◆ Exercise directions ◆
Restate all entries exactly. Skip the images.

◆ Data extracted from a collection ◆

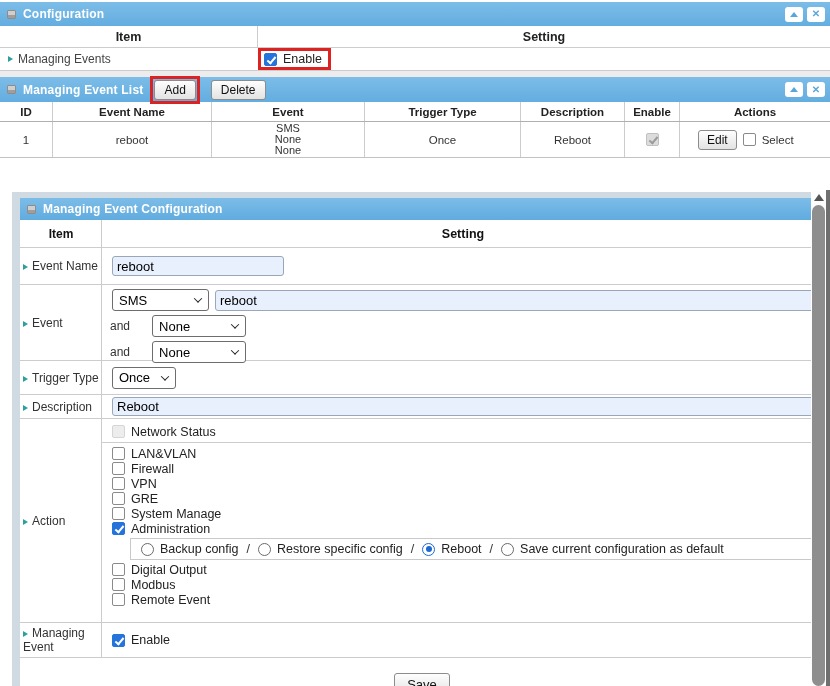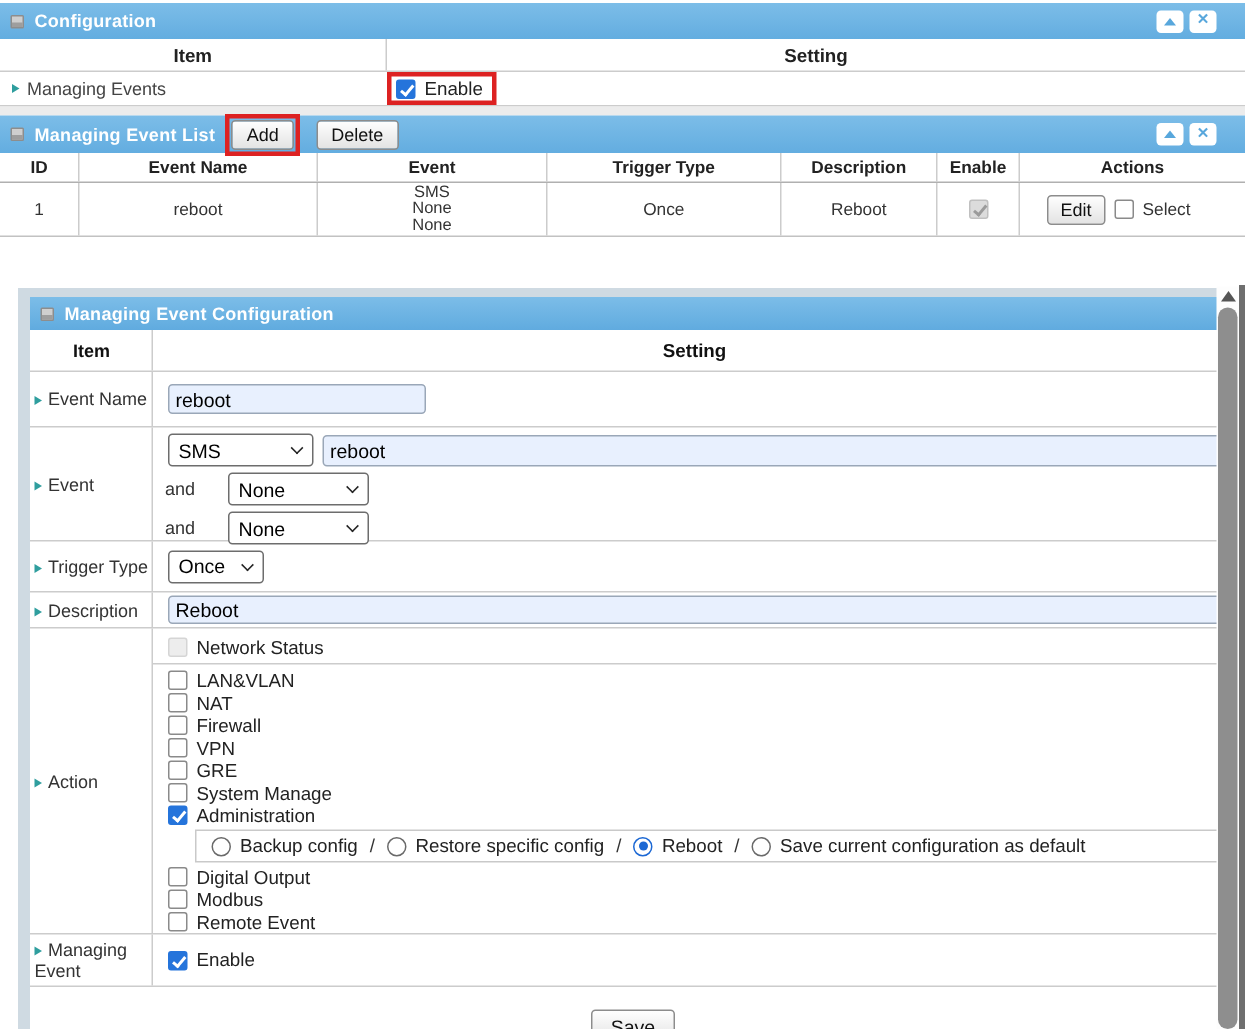--- a/index.html
+++ b/index.html
@@ -8,7 +8,7 @@
   #stage { position:relative; width:830px; height:686px; background:#fff; overflow:hidden; color:#222; font-size:12px; }
 
   
-  .bluebar { height:24px; background:linear-gradient(#7cbde8,#63ade0); display:flex; align-items:center; padding:0 19px 0 7px; gap:7px; }
+  .bluebar { height:24px; background:linear-gradient(#7cbde8,#63ade0); display:flex; align-items:center; padding:0 5px 0 7px; gap:7px; }
   .bartitle { color:#fff; font-weight:bold; font-size:12px; letter-spacing:.2px; }
   .sqicon { width:9px; height:9px; background:#cfcfcf; border:1px solid #8d8d8d; border-radius:1px; box-shadow:inset 0 -3px 0 #9e9e9e; flex:0 0 auto; }
   .barbtns { margin-left:auto; display:flex; gap:4px; }

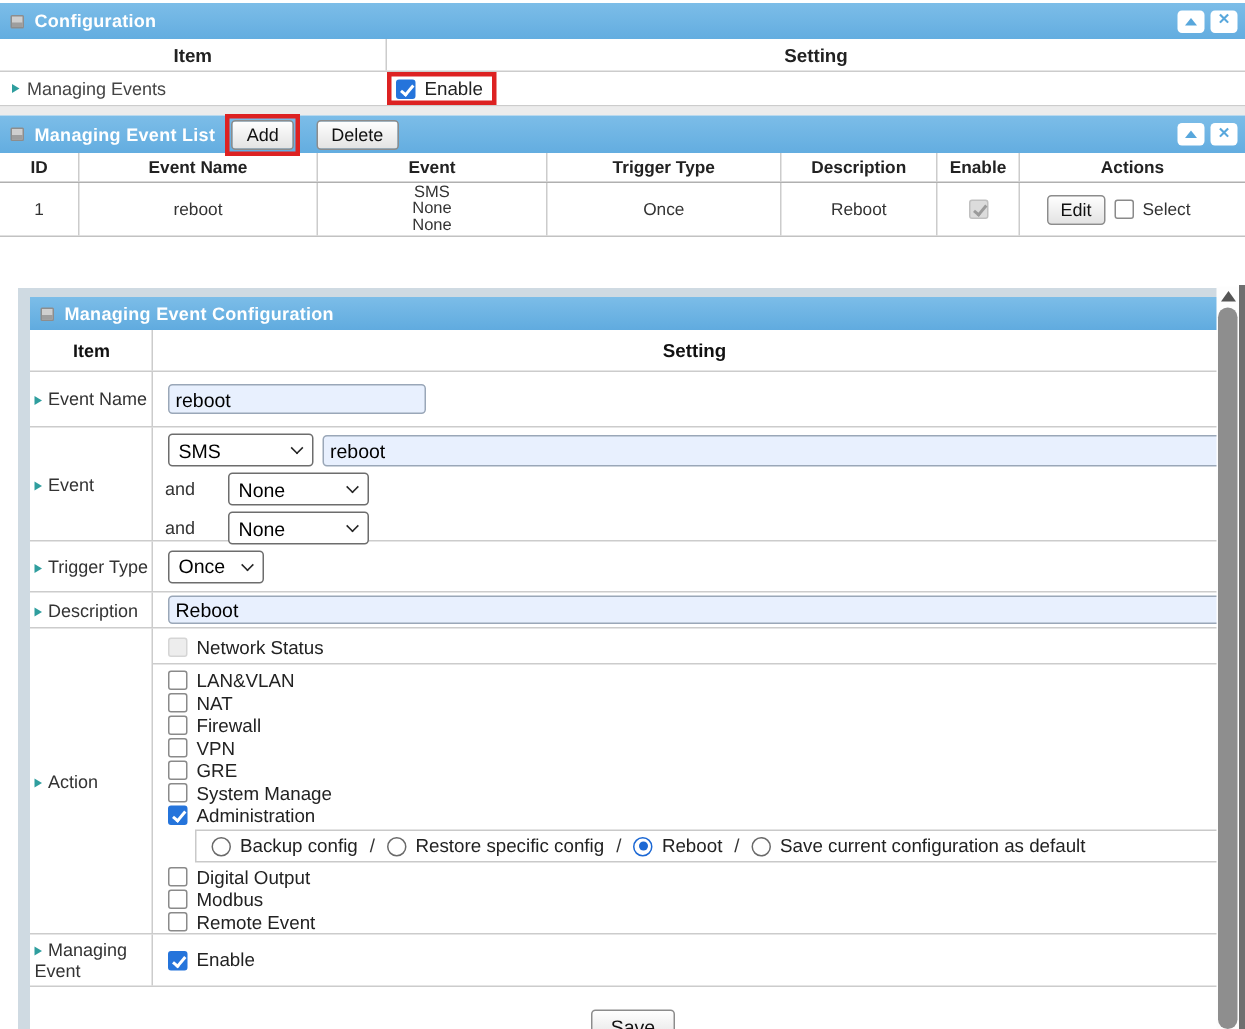--- a/index.html
+++ b/index.html
@@ -262,10 +262,6 @@
             </div>
           <div class="ckline">
               <span class="cb"></span>
-              <span>NAT</span>
-            </div>
-          <div class="ckline">
-              <span class="cb"></span>
               <span>Firewall</span>
             </div>
           <div class="ckline">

◆ Worked solution ◆
--- a/index.html
+++ b/index.html
@@ -8,7 +8,7 @@
   #stage { position:relative; width:830px; height:686px; background:#fff; overflow:hidden; color:#222; font-size:12px; }
 
   
-  .bluebar { height:24px; background:linear-gradient(#7cbde8,#63ade0); display:flex; align-items:center; padding:0 19px 0 7px; gap:7px; }
+  .bluebar { height:24px; background:linear-gradient(#7cbde8,#63ade0); display:flex; align-items:center; padding:0 5px 0 7px; gap:7px; }
   .bartitle { color:#fff; font-weight:bold; font-size:12px; letter-spacing:.2px; }
   .sqicon { width:9px; height:9px; background:#cfcfcf; border:1px solid #8d8d8d; border-radius:1px; box-shadow:inset 0 -3px 0 #9e9e9e; flex:0 0 auto; }
   .barbtns { margin-left:auto; display:flex; gap:4px; }

--- a/index.html
+++ b/index.html
@@ -262,10 +262,6 @@
             </div>
           <div class="ckline">
               <span class="cb"></span>
-              <span>NAT</span>
-            </div>
-          <div class="ckline">
-              <span class="cb"></span>
               <span>Firewall</span>
             </div>
           <div class="ckline">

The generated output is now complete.